Starting today in U.S. District Court here, federal prosecutors will begin to recreate parts of a five-year-old Senate investigation of U.S. inteference in Chile's 1970 presidential election.

In attempting to prove that International Telephone & Telegraph Corp. official Robert Berrellez was guilty of perjury and conspiracy at the Senate hearings, the prosecutors are expected to call on many who participated in those highly publicized hearings. Sen. Frank Church (D-Idaho), who chaired the hearings, and Richard Helms, who was then director of the Central Intelligence Agency, are among those subpoenaed as possible witnesses.

But it is a group of less-well-known names - William Broe, Johnathan Hanke, Henry Hecksher, Ted Shackley, Tom Polgar and Jacob Esterline - that will draw much of the attention at the Berrellez trial.

They are CIA officers, and the trial could shed new light on the still-clouded role they and the agency played in the events in Chile and, later in the Senate investigation.

The Senate hearings in 1973 showed that ITT and CIA officials discussed their mutual concern about the election of leftist Salvador Allende. But they denied financing a campaign to stop him.

It was revealed two years later that the CIA had spent $13 million, with ITT contributing $350,000, in an unsuccessful effort to block Allende's election.

But ensuring perjury investigations were stymied by fears that national secrets might be exposed at trials. Helms, for instance, was allowed to plead no contest last fall to misdemeanor charges that he gave evasive testimony to the Senate.

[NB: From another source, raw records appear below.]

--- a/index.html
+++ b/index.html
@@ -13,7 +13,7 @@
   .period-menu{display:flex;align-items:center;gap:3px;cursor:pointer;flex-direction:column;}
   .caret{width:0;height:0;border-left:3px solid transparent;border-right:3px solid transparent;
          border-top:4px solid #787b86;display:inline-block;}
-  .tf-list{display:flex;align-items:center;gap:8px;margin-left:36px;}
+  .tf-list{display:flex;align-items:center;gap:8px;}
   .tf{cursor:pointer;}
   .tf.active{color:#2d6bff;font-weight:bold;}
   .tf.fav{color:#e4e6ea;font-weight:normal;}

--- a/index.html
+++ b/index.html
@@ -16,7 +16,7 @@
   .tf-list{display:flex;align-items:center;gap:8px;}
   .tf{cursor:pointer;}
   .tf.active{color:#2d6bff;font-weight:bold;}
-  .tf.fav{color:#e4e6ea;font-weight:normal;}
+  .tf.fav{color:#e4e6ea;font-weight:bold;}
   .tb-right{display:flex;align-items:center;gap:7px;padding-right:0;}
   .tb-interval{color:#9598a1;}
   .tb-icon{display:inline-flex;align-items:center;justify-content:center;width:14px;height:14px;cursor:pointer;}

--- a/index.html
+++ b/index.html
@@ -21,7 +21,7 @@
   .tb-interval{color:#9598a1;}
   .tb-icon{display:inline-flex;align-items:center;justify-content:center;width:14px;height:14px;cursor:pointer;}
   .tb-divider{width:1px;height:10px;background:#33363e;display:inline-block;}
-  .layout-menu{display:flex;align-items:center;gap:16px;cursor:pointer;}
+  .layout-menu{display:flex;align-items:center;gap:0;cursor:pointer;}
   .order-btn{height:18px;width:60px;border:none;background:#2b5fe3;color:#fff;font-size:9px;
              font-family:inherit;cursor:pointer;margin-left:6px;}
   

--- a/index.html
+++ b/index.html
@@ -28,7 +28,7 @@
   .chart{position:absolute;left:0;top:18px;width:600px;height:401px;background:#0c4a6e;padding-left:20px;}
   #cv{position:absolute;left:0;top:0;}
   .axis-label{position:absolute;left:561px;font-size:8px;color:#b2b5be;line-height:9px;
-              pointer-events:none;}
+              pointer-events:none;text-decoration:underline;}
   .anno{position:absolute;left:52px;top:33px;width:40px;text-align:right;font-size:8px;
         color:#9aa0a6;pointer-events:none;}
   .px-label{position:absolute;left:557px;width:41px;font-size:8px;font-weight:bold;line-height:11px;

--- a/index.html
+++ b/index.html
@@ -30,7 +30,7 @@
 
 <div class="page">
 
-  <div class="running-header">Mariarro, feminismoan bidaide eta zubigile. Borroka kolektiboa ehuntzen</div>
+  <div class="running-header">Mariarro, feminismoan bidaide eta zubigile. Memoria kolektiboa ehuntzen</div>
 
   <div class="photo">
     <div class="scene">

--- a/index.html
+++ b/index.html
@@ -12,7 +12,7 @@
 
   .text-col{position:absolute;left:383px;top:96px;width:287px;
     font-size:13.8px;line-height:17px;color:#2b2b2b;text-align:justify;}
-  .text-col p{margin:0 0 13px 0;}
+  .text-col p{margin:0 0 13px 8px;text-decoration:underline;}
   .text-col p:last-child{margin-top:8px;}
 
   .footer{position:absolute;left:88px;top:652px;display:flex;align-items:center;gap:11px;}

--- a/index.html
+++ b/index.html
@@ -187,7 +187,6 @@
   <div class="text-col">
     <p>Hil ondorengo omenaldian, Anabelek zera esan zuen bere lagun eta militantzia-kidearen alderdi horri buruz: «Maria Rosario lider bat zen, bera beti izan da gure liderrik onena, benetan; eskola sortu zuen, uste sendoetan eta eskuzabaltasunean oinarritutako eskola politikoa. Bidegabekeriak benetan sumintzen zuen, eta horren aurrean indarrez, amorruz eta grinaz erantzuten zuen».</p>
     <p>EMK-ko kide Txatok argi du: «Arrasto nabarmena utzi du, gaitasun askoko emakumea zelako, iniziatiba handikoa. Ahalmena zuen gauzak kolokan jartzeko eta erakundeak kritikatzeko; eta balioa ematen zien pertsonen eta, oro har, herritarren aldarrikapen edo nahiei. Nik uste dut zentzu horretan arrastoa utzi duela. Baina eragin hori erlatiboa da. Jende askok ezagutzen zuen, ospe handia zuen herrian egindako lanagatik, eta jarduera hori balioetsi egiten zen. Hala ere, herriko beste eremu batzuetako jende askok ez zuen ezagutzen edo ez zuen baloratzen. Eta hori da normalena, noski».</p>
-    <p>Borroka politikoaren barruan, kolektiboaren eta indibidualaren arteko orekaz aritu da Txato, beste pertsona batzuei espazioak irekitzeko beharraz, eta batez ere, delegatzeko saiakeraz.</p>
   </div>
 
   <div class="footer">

That same concern about national security forced the government in August to drop three counts of an indictment against Edward J. Gerrity Jr., an ITT senior vice president. That case was a companion to Berrellez's and is now set for trial in December.

It is the conspiracy count of the Berrellez indictment that may furnish new details about the CIA's role in Chile and its relations with ITT.

Pretrial filings by the government allege that CIA officer Hanke joined Berrellez and Harold V. Hendrix, another ITT official, in an effort to obstruct the Senate investigation.

The indictment said that Hanke was in frequent contact with Berrellez and Hendrix right up to the time of the Senate hearings. At one time, Hendrix gave Hanke ITT documents, the indictment alleges.

Hendrix pleaded guilty in 1976 to a misdemeanor charge in connection with his Senate testimony and is cooperating with the government.

Berrellez, 58, was an ITT public relations official in South America in 1970. His attorney, Patrick A. Wall, has complained in pretrial hearings that the CIA was blocking his defense preparations by making heavy deletions on his notes of censored documents.

The trial is expected to last at least two weeks.